Größeres Kopfzerbrechen als die Gefahr des Scheiterns sollte dem Verfasser des "Grünen Buchs" aber der Umstand bereiten, dass der Islam dem Klonen von Menschen kritisch bis fundamental ablehnend gegenüber steht. Zwar gibt es der (Un)Natur der Sache nach keine expliziten Aussagen des Korans zum Klonen, aber die analoge Anwendung des moslemischen Weisheitsschatzes spricht eher gegen die Zulässigkeit des revolutionären Projekts.
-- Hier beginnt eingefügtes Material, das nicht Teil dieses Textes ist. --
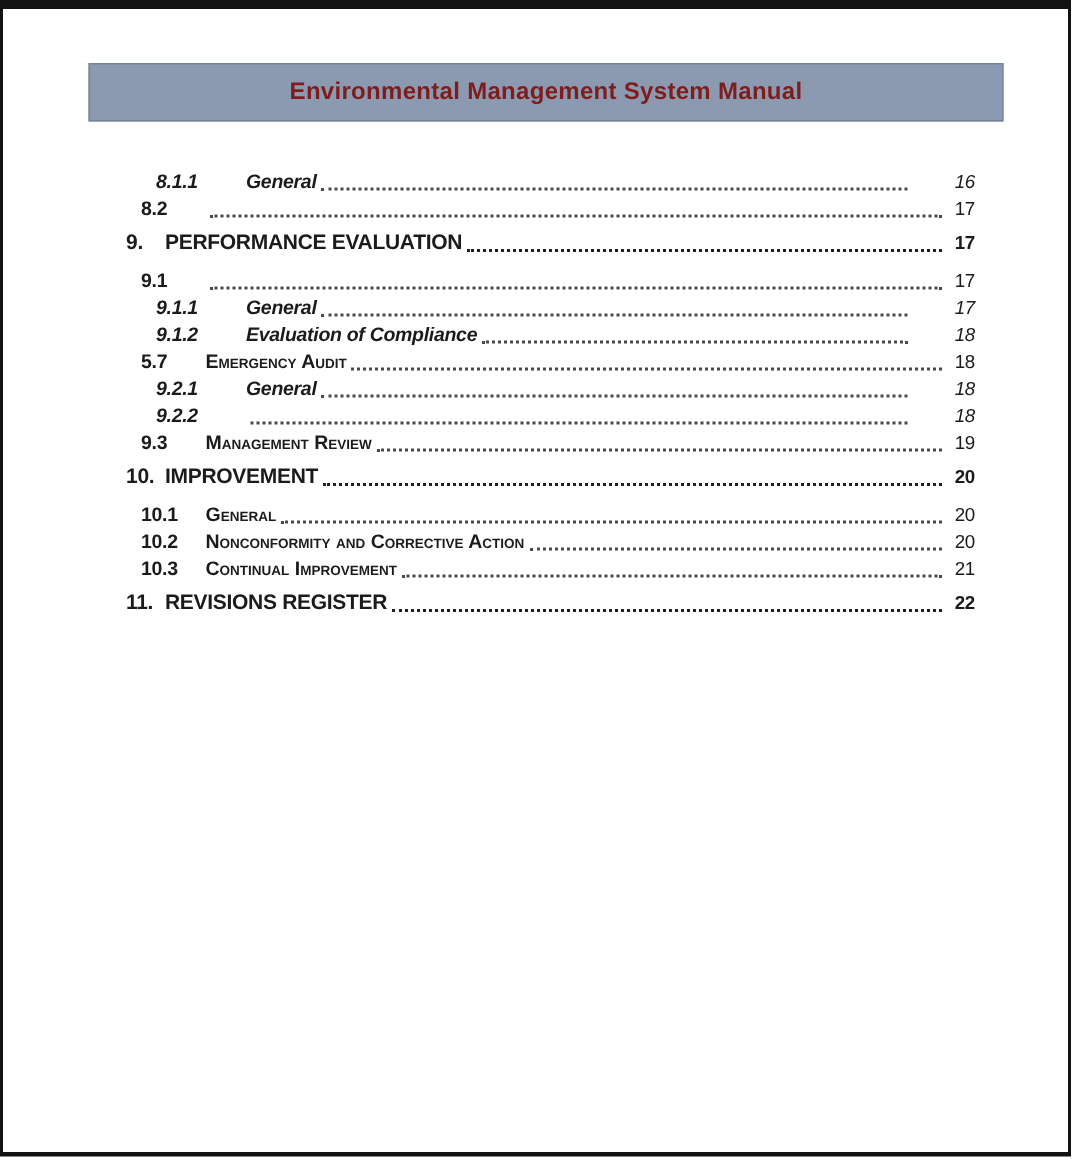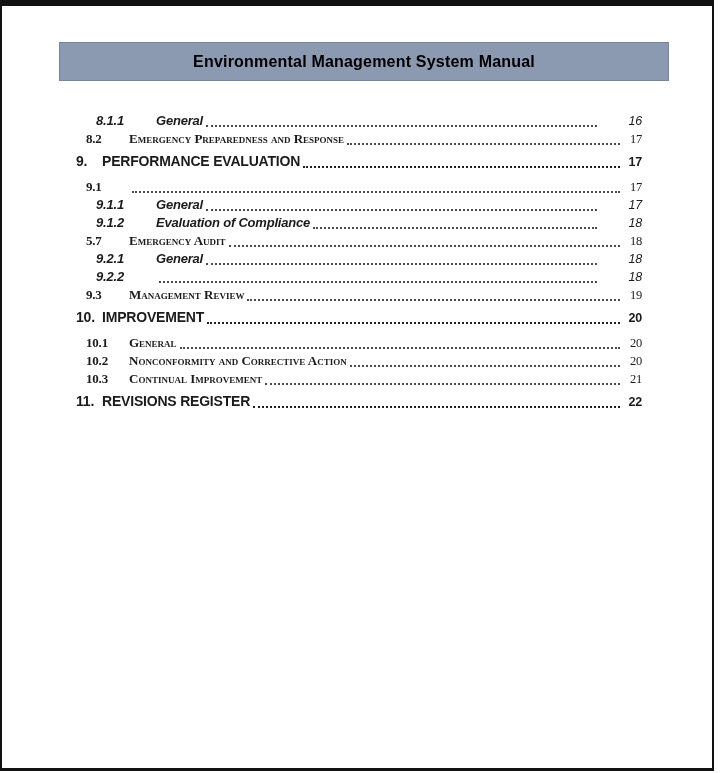"Environmental Management System Manual" span.title-text { color: #000000 -> #7f1d1d }
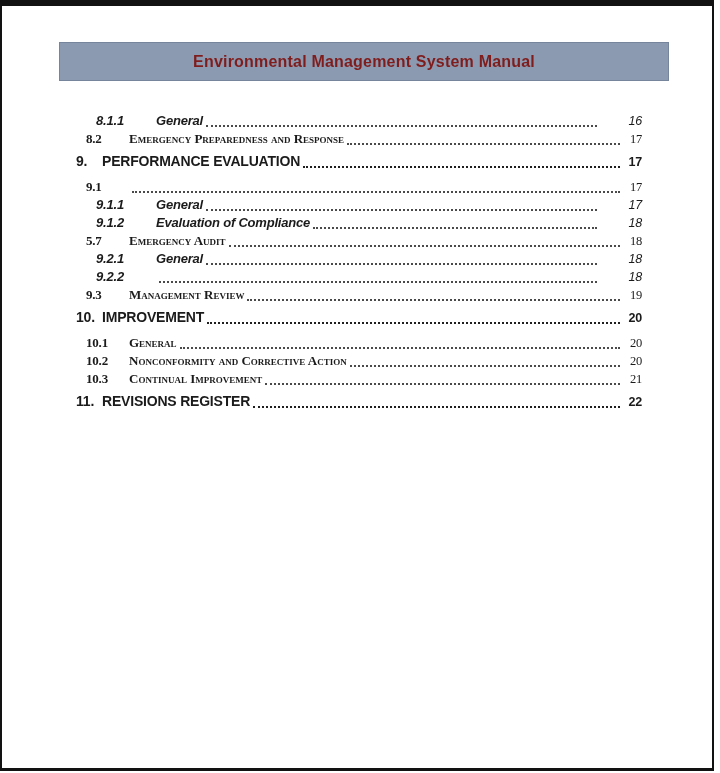"8.1.1" .toc { left: 76px -> 84px }
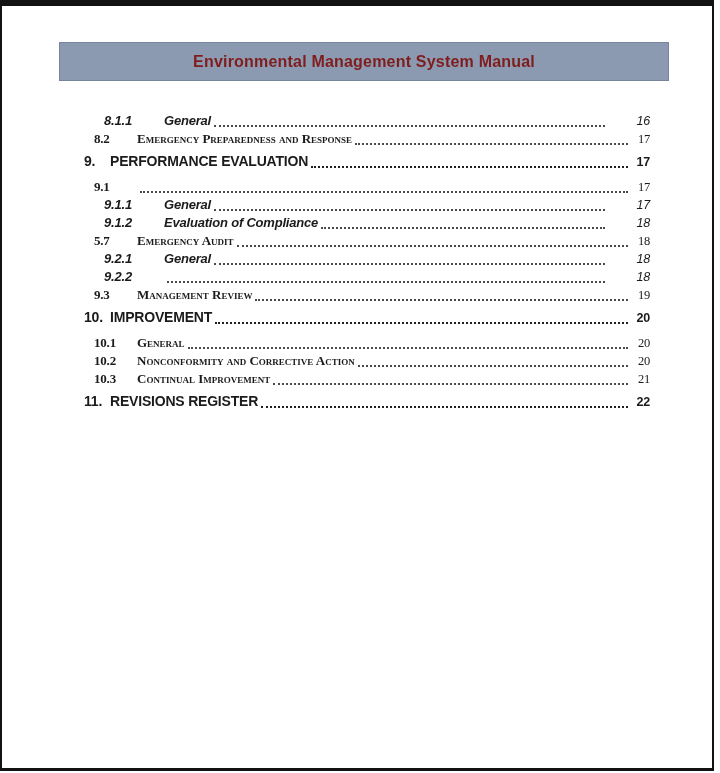"8.2" .level-2 { font-family: Liberation Serif, serif -> none }
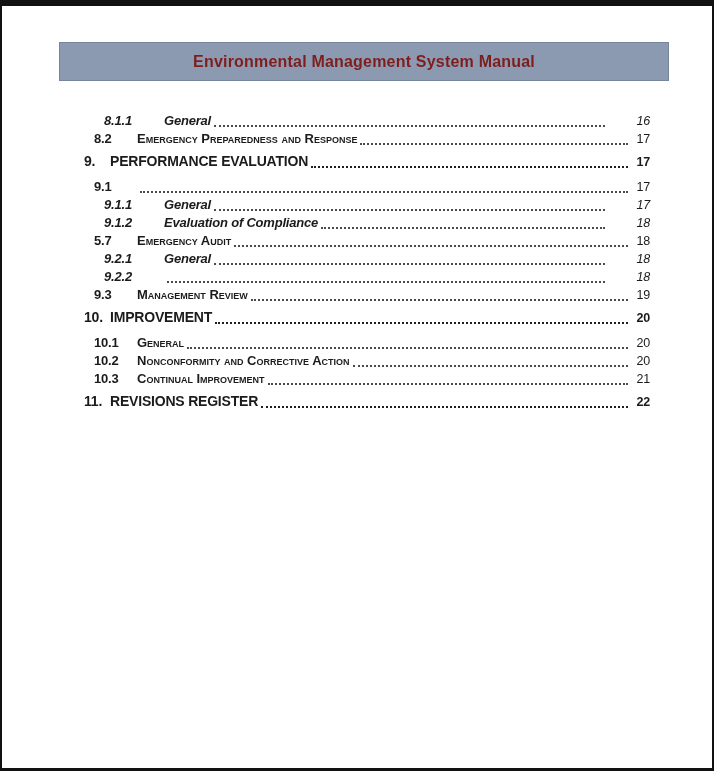"Emergency Preparedness and Response" span.toc-label { html: <span>Emergency Preparedness and Response</span> -> none }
Wenn das Klonen so praktiziert wird, dass entweder kein Vater zuzuordnen ist oder die Frau nur "Gefäß" ist, steht das im Widerspruch zur Aussage Allahs: "O ihr Menschen, wir haben euch aus Mann und Frau erschaffen" (al-Hugurat (49), Aya: 13). Schwer wiegend ist auch der Einwand, dass die Abstammungskenntnis nicht gewährleistet ist, während der Islam gerade die Abstammung unter besonderen Schutz gestellt hat. Zahlreiche islamische Regeln über Abstammung, Fürsorge, Eltern- und Kindschaft, Erbschaft geraten mit dem Klonen von Menschen in Konflikt. Das Klonieren gilt insbesondere als ein Prozess, der im Widerspruch zu der von Allah bestimmten natürlichen Zeugung steht. Daher ist nach wohl vorherrschender Auffassung der Vorgang des menschlichen Klonens durch das islamische Recht verboten. Allein aus Gründen der Artverbesserung, der Produktionssteigerung oder der Erzeugung von Medikamenten kann das Klonen von Tieren und Pflanzen nach islamischen Regeln für zulässig erachtet werden.

Gaddafi, der in seiner vor Jahrzehnten verfassten Universaltheorie des dritten Weges die Rückkehr zum Koran verfassungsrechtlich absicherte, scheint da im neuen nationalen Interesse erheblich flexibler zu sein. Vielleicht erkennt er aber auch in Antinori einen Seelenverwandten, seitdem der skrupellose "Hexenmeister" genauso zur Unperson erklärt wird, wie das Altdiktator Gaddafi für den Westen bereits seit Jahrzehnten ist. Gaddafi gilt ebenso als Grenzverletzer wie Antinori, der seit seinen großspurig verkündeten Absichten bezichtigt wird, die moralischen Grenzen einer menschenwürdigen Gesellschaft längst verlassen zu haben. Als er unfertige Spermien in den Leihhoden einer Ratte heranreifen ließ, um zeugungsunfähige Männer zu Vätern zu machen, riefen seine Gegner "Abartig". Antinori reagiert auf die Anwürfe einer aufgebrachten Gesellschaft betont karitativ: "Ich werde überall da hingehen, wo Menschen Kinder wollen, aber nicht haben können", Und um seine guten Absichten vollends zu besiegeln, fügt er hinzu: "Gott hat mir diese Gabe gegeben."

Ob Gott Antinori auch die Gabe gegeben hat, gesunde Klone zu schöpfen, ist nach den gesammelten Zweifeln der Experten offen, aber mit Gaddafis großzügiger Hilfe könnte die interreligiöse Nachschöpfung ja gelingen.